Where hearsay evidence is admitted, the record must affirmatively show those indicia of the statement's reliability and trustworthiness which in turn serve as adequate substitutes for the right of cross-examination. The Solicitor General of the United States suggests that Dutton v. Evans "is basically a decision in the realm of constitutional method, and specifically in the area of federal-state relationships. It may fairly be said that there is more chance of achieving justice through Dutton v. Evans than through a decision which would have solidified the law of evidence in all the states into a federal mold." B. N. Griswold, The Due Process Revolution and Confrontation, 119 U.Pa.L.Rev. 711, 727-728 (1971). Indeed, in California v. Green, supra, Chief Justice Burger (concurring) emphasized "the importance of allowing the States to experiment and innovate, especially in the area of criminal justice. If new standards and procedures are tried in one State their success or failure will be a guide to others and to the Congress." 19 399 U.S. at 171, 90 S.Ct. at 1941.
Voluntariness is the first and foremost safeguard and "indicia of reliability" of a confession. Here, Sellars' confession was found to be voluntary after a full hearing on that issue.20 But *534voluntariness alone is not enough to establish the competency and trustworthiness of the evidence. The confession must also be corroborated. Wharton states that “According to the overwhelming weight of authority, the evidence corroborating the confession must relate to - and tend to establish the corpus delecti.” 2 Wharton’s Criminal Evidence § 394, p. 134 (12th ed. 1955).
At Hoover’s trial, Sellars’ confession of his own guilt which also implicated Hoover was amply corroborated by the testimony of other witnesses and by physical evidence introduced. There can be no doubt that there was “substantial independent evidence which would tend to establish the truthworthiness of the statement.” Opper v. United States, 348 U.S. 84, 93, 75 S.Ct. 158, 164, 99 L.Ed. 101 (1954).

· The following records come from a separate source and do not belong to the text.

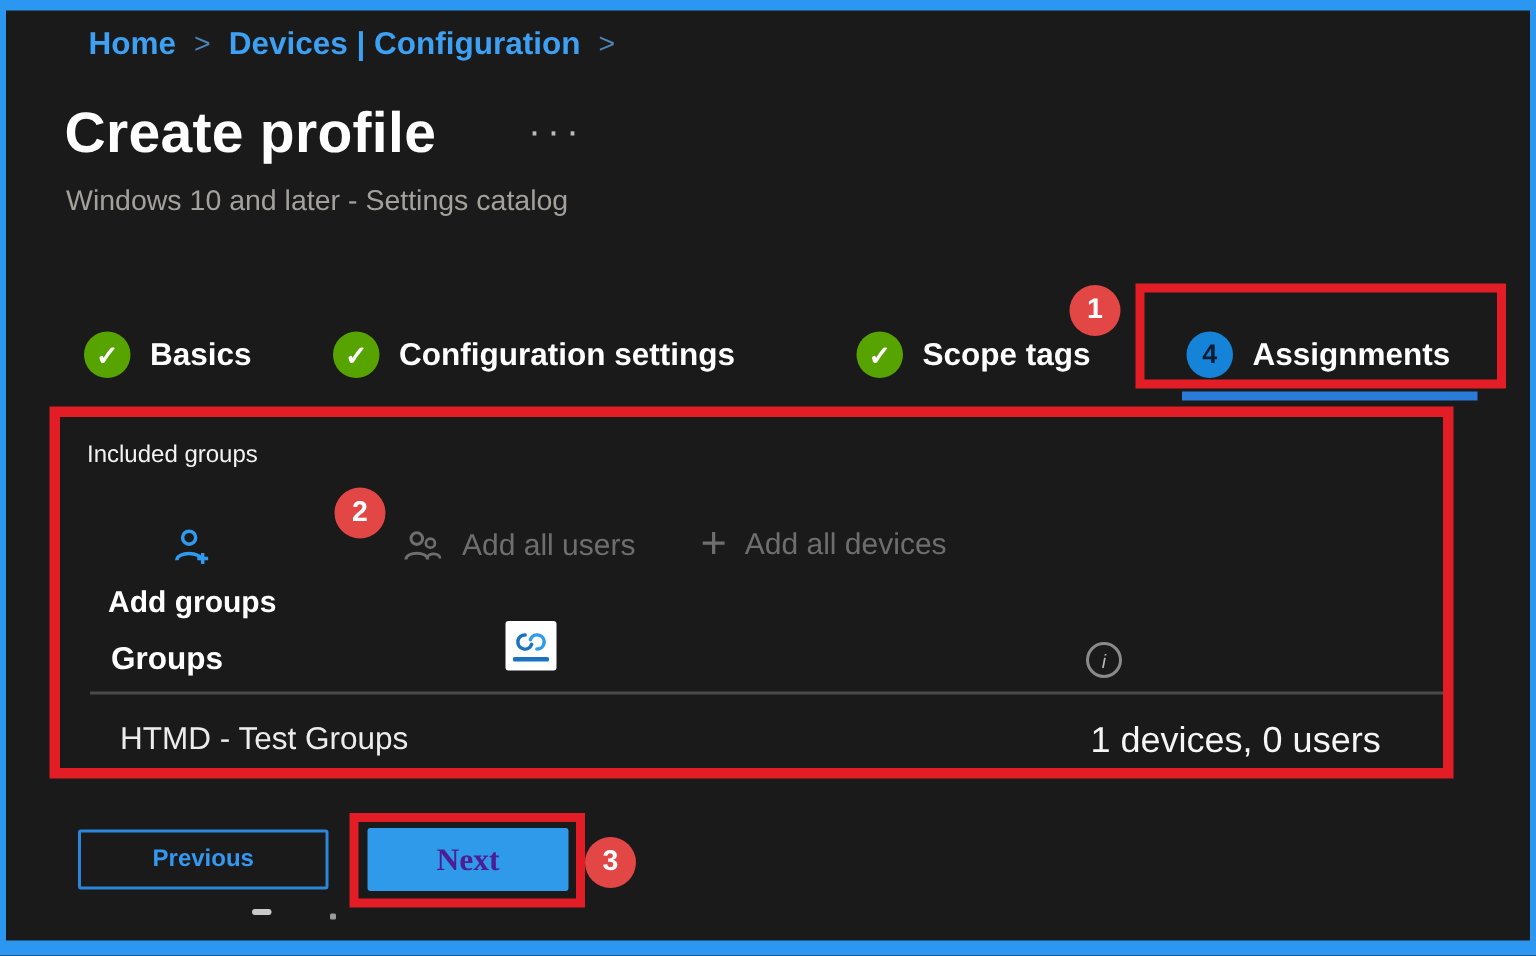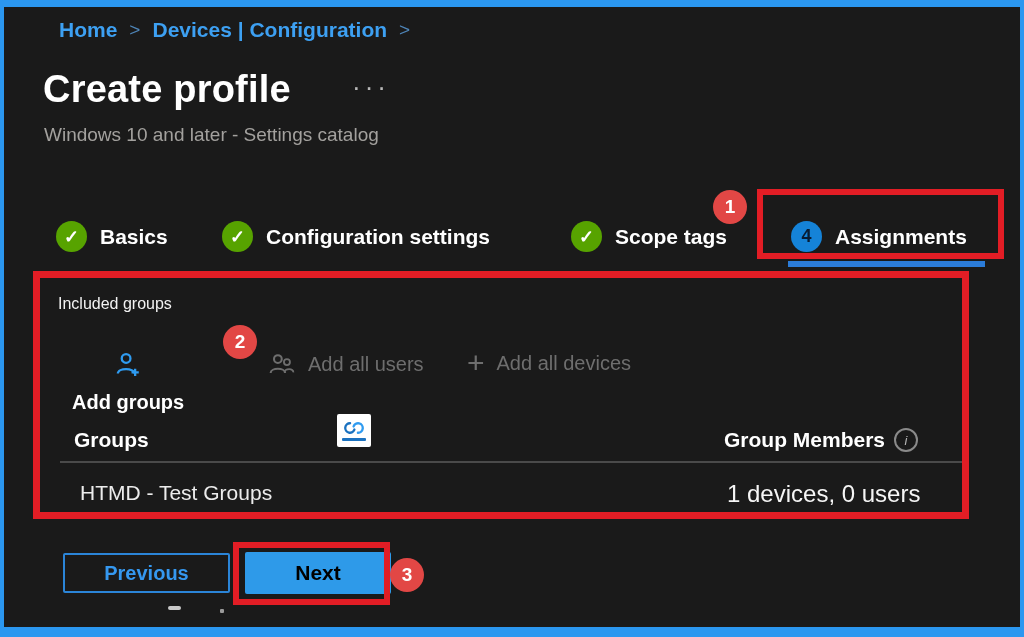"Group Members" span { html: <span>Group Members</span> -> none }
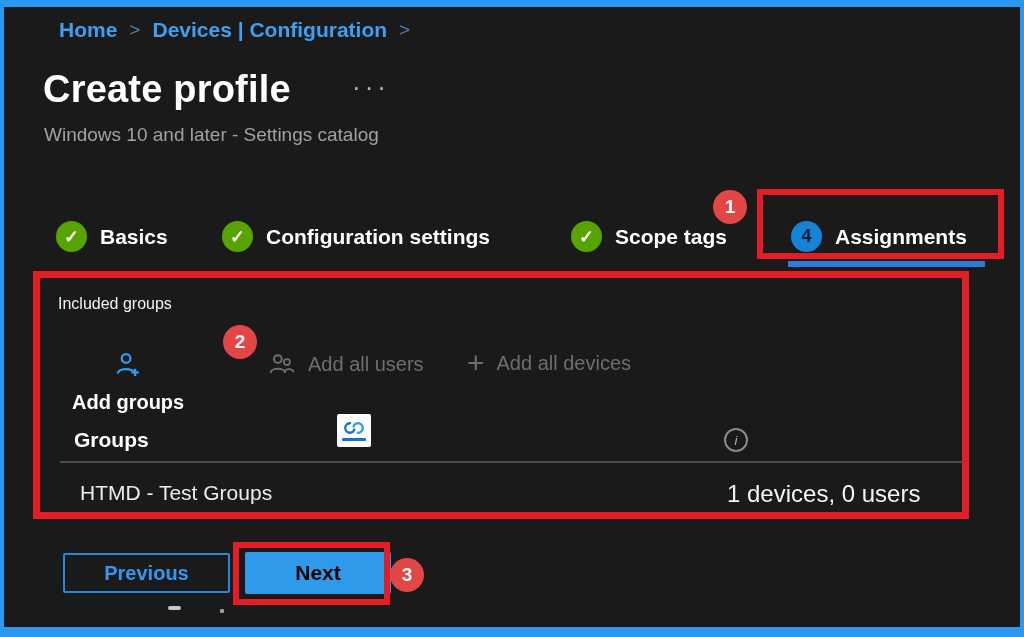"Previous" .btn-previous { font-size: 20px -> 16px; left: 63px -> 52px }
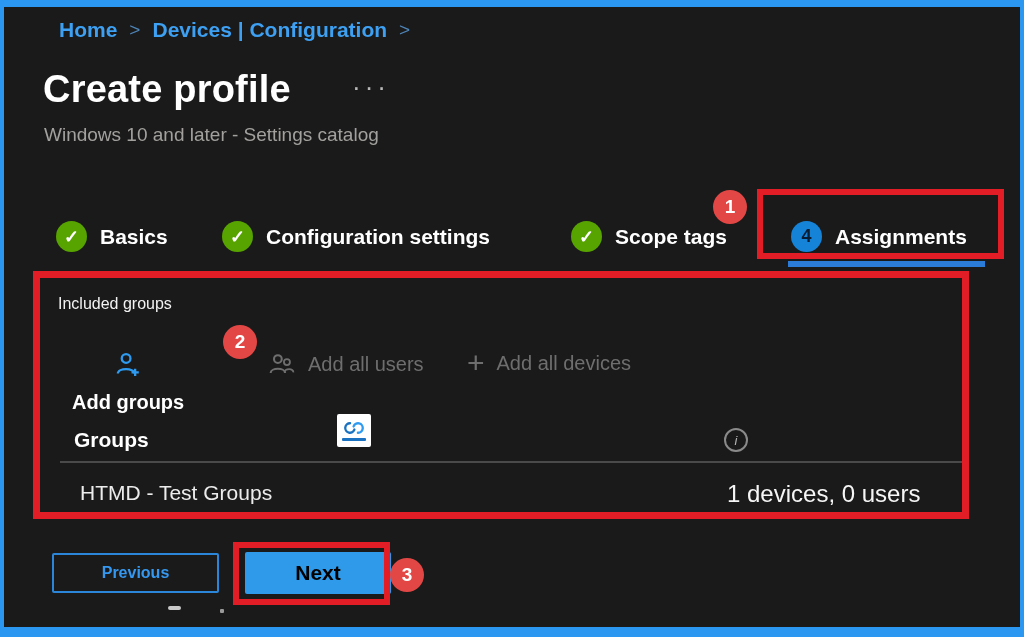"Next" .btn-next { color: #000000 -> #4c1d95; font-family: Liberation Sans, sans-serif -> Liberation Serif, serif; width: 146px -> 134px }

C. HARMLESS ERROR BEYOND A REASONABLE DOUBT
Spivey’s amply corroborated testimony was the heart of the case against Hoover. His testimony together with other evidence, when considered apart from the incriminating portions of Sellars’ confession, made the State’s case against Hoover overwhelming. Spivey testified that he had known Hoover since 1961. He testified that he went to the Sehepps’ residence on the night of March 11, 1964, in the company of Young and Sellars, for the purpose of robbing them. Spivey went to Hoover’s home. He was let in the front door and directed to Hoover’s garage apartment known as the “dog house.” There he met Young and Hoover to plan the robbery. Hoover told them to “get you a car and equipment [his guns] and get ready to go in.” He told Spivey that Mrs. Sehepps was a “hard case” and would not want to give up the money — to “use your own judgment on what to do.” Spivey and Young left to look for a ear which they could steal to use in the Sehepps’ robbery. They did not find one. Nevertheless, they drove to the Sehepps’ home and tried to enter. When they failed, they returned to Hoover’s home. They told Hoover they needed another man to do the job. Hoover made a call and got Calvin Sellars’ address. Hoover told Spivey and Young that Sel-lars was the only one on the streets who was robbing.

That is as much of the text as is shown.